### Data provided
········

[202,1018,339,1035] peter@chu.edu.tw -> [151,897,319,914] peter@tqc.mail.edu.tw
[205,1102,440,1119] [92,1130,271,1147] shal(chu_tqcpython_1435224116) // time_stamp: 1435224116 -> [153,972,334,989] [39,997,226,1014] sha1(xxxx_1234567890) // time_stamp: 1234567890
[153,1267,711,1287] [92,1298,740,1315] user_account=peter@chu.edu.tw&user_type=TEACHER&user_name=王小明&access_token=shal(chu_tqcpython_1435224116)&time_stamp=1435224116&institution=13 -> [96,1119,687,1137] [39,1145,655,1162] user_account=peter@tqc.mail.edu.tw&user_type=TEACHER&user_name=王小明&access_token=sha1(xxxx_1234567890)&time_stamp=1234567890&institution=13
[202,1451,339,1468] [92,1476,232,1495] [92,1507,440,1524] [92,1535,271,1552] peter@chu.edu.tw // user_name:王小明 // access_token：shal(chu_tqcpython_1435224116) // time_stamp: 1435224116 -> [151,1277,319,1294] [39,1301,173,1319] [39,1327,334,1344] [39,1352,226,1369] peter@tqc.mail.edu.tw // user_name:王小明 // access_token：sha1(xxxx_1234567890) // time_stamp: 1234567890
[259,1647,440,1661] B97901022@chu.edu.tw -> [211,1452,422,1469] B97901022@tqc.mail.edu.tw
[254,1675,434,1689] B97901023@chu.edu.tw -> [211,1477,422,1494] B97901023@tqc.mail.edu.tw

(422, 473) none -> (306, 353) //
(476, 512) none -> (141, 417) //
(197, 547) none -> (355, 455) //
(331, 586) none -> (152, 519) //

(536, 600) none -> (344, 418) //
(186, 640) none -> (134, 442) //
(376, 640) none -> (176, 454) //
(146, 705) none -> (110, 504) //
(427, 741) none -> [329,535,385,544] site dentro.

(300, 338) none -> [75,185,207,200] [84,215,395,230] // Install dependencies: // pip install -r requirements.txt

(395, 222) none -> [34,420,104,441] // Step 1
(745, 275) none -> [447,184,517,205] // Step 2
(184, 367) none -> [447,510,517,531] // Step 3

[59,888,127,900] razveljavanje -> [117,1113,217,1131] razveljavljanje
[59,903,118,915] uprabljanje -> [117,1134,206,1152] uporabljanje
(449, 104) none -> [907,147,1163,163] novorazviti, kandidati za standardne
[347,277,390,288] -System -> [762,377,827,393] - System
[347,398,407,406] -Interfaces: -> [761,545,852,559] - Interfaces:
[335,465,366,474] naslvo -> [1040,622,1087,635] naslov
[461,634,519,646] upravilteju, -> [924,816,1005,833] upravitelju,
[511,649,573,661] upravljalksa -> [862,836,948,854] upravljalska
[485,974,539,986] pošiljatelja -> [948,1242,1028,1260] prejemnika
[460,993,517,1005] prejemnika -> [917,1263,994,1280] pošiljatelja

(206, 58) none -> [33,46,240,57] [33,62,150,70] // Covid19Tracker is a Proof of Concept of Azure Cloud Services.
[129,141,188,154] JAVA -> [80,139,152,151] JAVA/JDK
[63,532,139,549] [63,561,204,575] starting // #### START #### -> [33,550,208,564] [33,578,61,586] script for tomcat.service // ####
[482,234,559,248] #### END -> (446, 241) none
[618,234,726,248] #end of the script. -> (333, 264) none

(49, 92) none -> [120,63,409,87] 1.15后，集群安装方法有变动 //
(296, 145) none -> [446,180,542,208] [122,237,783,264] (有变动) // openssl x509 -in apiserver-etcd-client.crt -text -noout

········

### Exercise
Above this task is a listing. Restate, word for word and with nothing added, the lines from the one with "[461,634,519,646] upravilteju, ->" through the one with "[129,141,188,154] JAVA ->".

### Written response
[461,634,519,646] upravilteju, -> [924,816,1005,833] upravitelju,
[511,649,573,661] upravljalksa -> [862,836,948,854] upravljalska
[485,974,539,986] pošiljatelja -> [948,1242,1028,1260] prejemnika
[460,993,517,1005] prejemnika -> [917,1263,994,1280] pošiljatelja

(206, 58) none -> [33,46,240,57] [33,62,150,70] // Covid19Tracker is a Proof of Concept of Azure Cloud Services.
[129,141,188,154] JAVA -> [80,139,152,151] JAVA/JDK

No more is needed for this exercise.